EXERCISE REQUIREMENTS: If a record holds a picture, leave the picture out and repeat everything else exactly.

EXTRACTED DATA:
»»
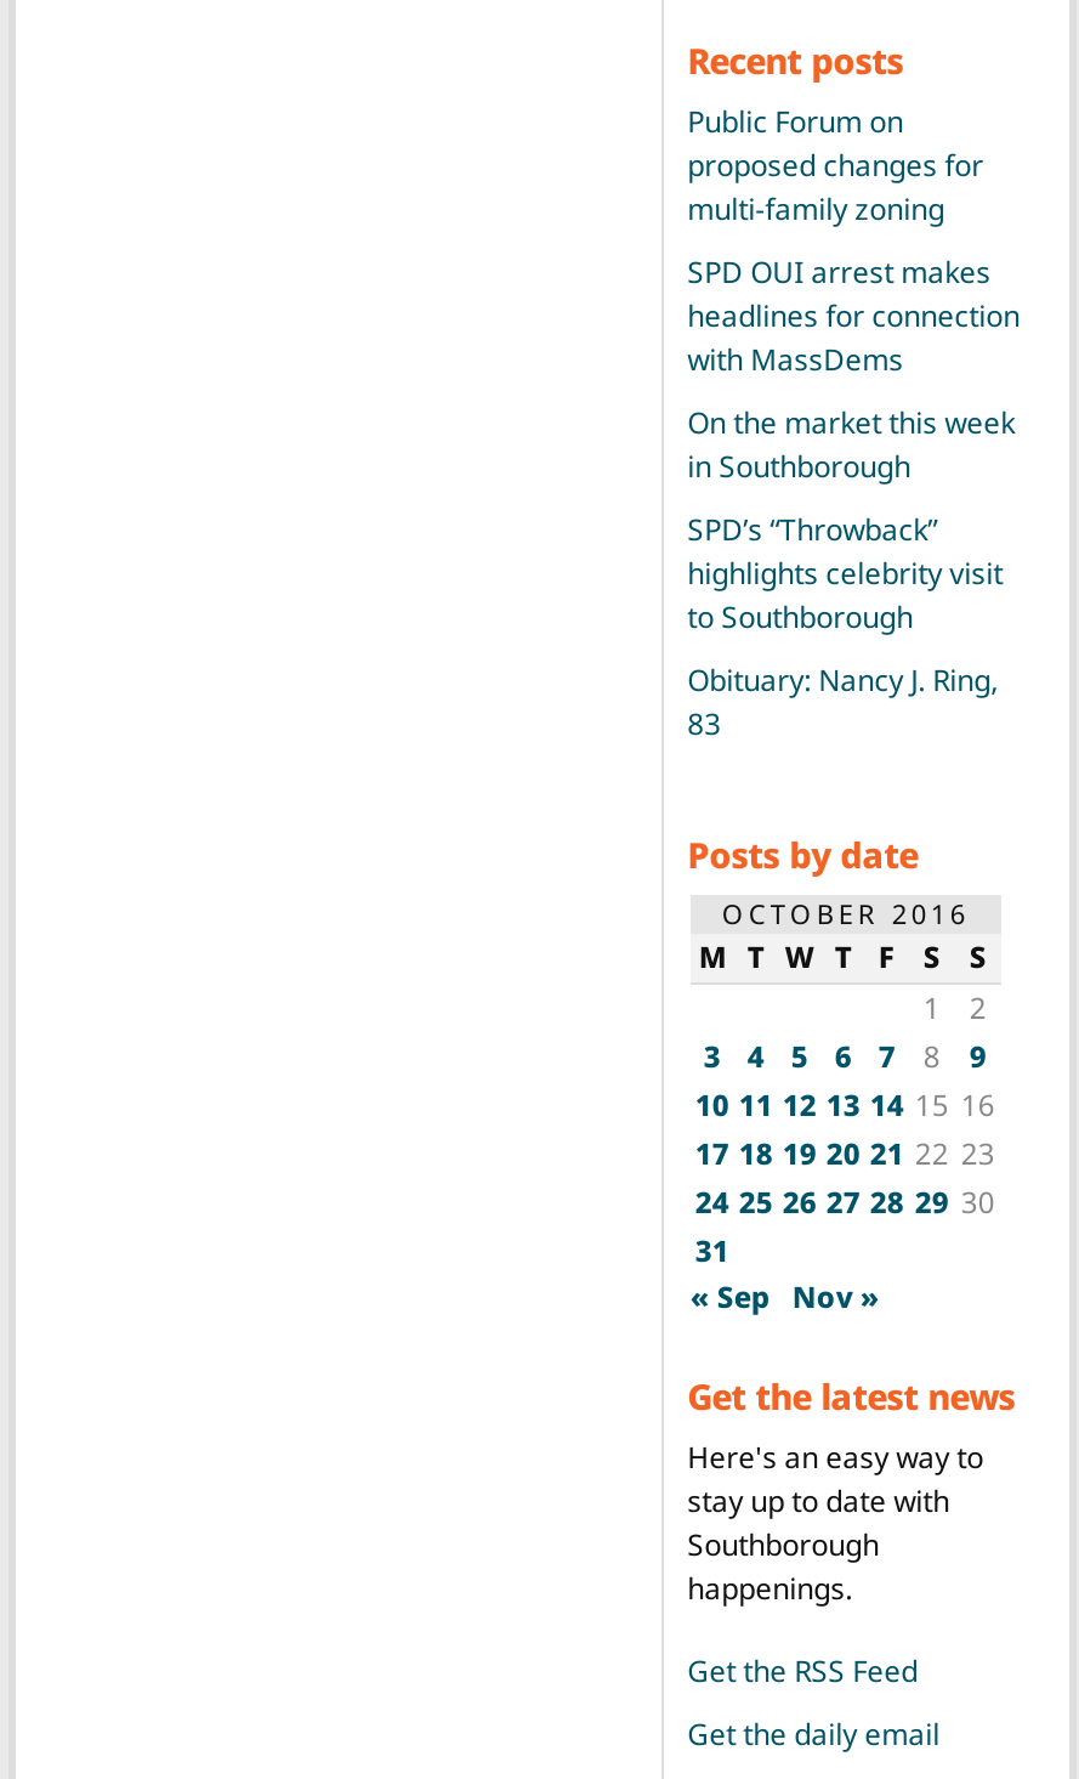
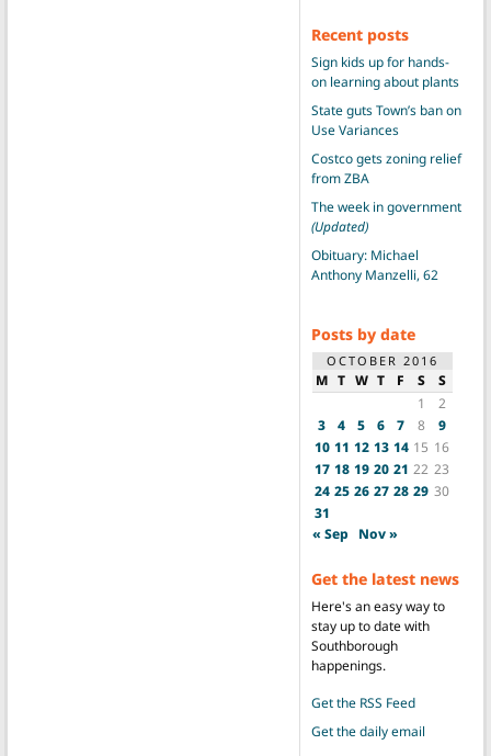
[687,102,983,230] Public Forum on | proposed changes for | multi-family zoning -> [311,53,459,91] Sign kids up for hands- | on learning about plants
[687,252,1020,381] SPD OUI arrest makes | headlines for connection | with MassDems -> [311,101,461,140] State guts Town’s ban on | Use Variances
[687,403,1015,488] On the market this week | in Southborough -> [311,150,461,188] Costco gets zoning relief | from ZBA
[687,510,1003,638] SPD’s “Throwback” | highlights celebrity visit | to Southborough -> [311,198,461,236] The week in government | (Updated)
[687,660,998,745] Obituary: Nancy J. Ring, | 83 -> [311,246,438,285] Obituary: Michael | Anthony Manzelli, 62

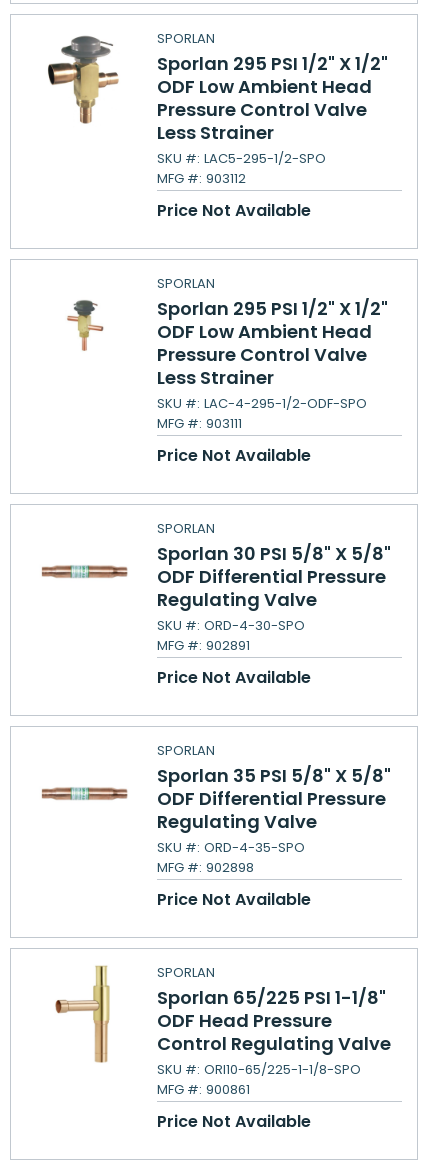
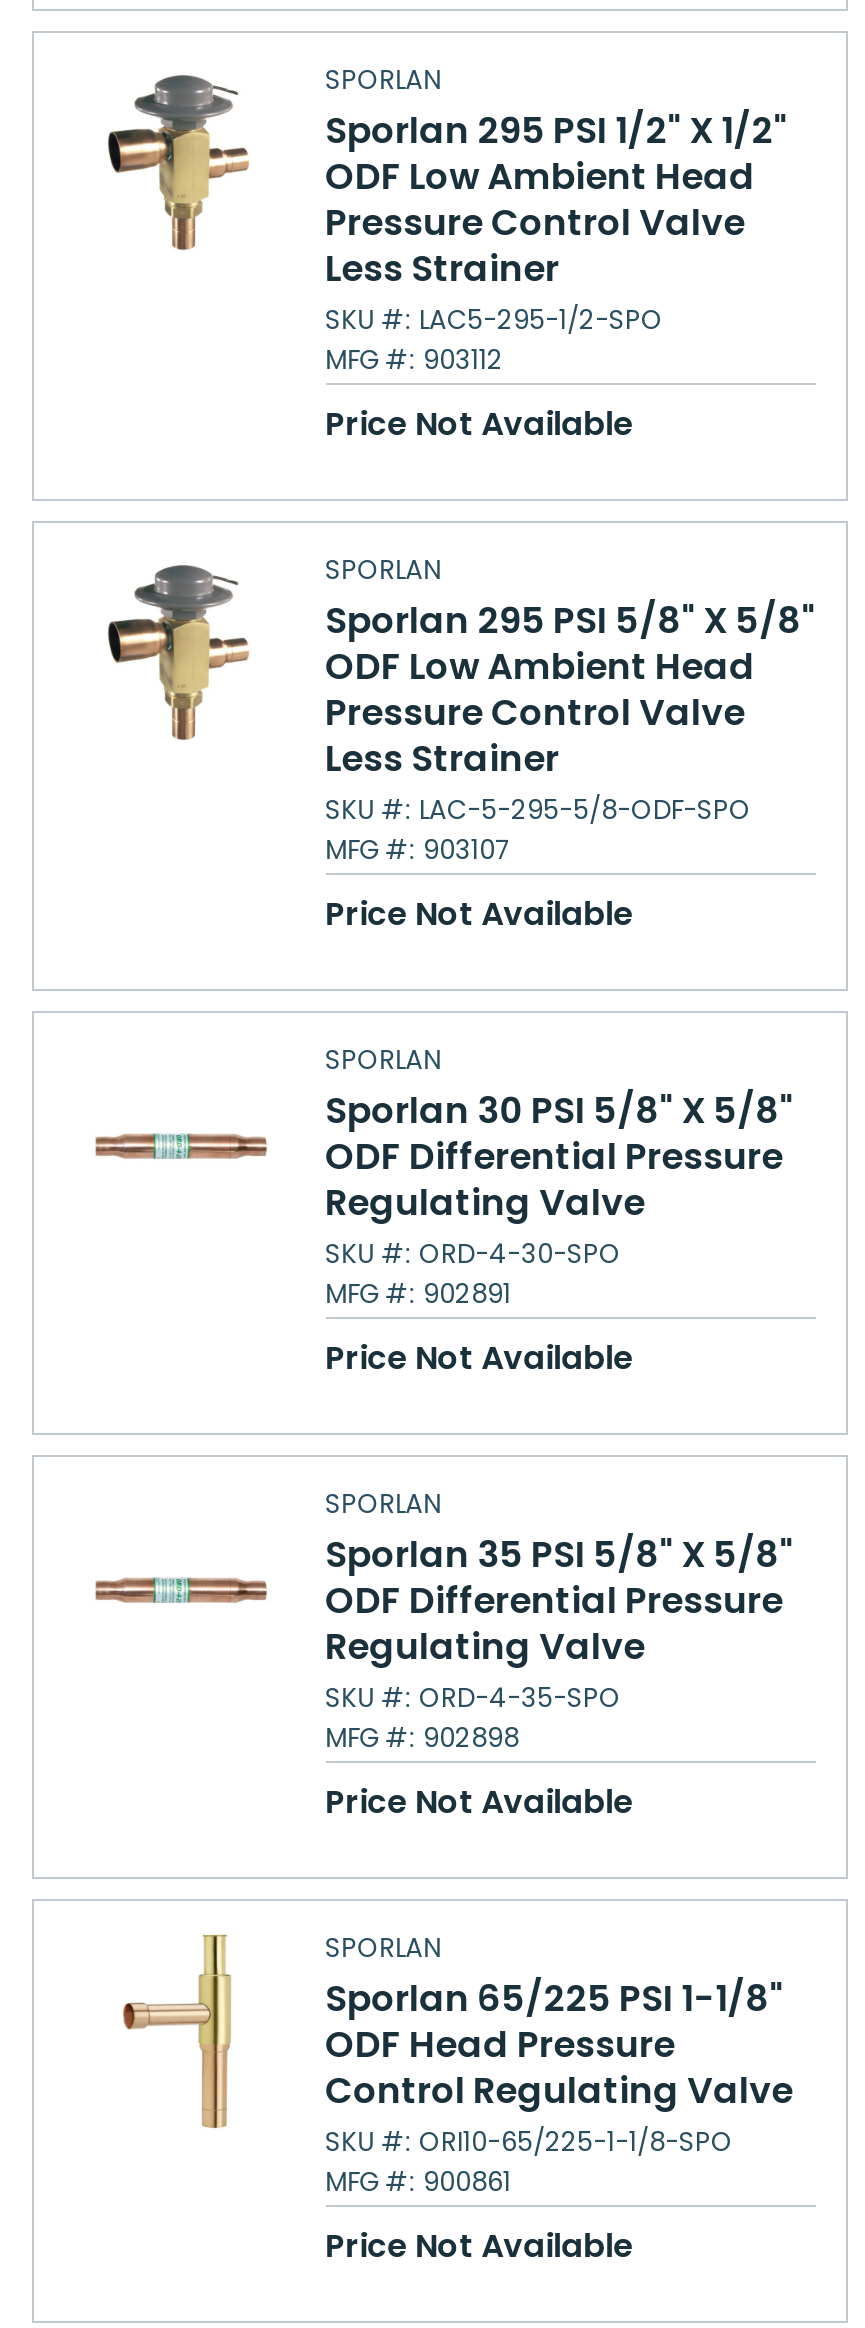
[48,281,388,369] [image] | Sporlan 295 PSI 1/2" X 1/2" -> [106,563,815,743] [image] | Sporlan 295 PSI 5/8" X 5/8"
[157,394,366,413] SKU #: LAC-4-295-1/2-ODF-SPO -> [325,791,751,829] SKU #: LAC-5-295-5/8-ODF-SPO
[157,414,242,433] MFG #: 903111 -> [325,831,509,869] MFG #: 903107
««
WORKED SOLUTION:
[687,102,983,230] Public Forum on | proposed changes for | multi-family zoning -> [311,53,459,91] Sign kids up for hands- | on learning about plants
[687,252,1020,381] SPD OUI arrest makes | headlines for connection | with MassDems -> [311,101,461,140] State guts Town’s ban on | Use Variances
[687,403,1015,488] On the market this week | in Southborough -> [311,150,461,188] Costco gets zoning relief | from ZBA
[687,510,1003,638] SPD’s “Throwback” | highlights celebrity visit | to Southborough -> [311,198,461,236] The week in government | (Updated)
[687,660,998,745] Obituary: Nancy J. Ring, | 83 -> [311,246,438,285] Obituary: Michael | Anthony Manzelli, 62

[48,281,388,369] [image] | Sporlan 295 PSI 1/2" X 1/2" -> [106,563,815,743] [image] | Sporlan 295 PSI 5/8" X 5/8"
[157,394,366,413] SKU #: LAC-4-295-1/2-ODF-SPO -> [325,791,751,829] SKU #: LAC-5-295-5/8-ODF-SPO
[157,414,242,433] MFG #: 903111 -> [325,831,509,869] MFG #: 903107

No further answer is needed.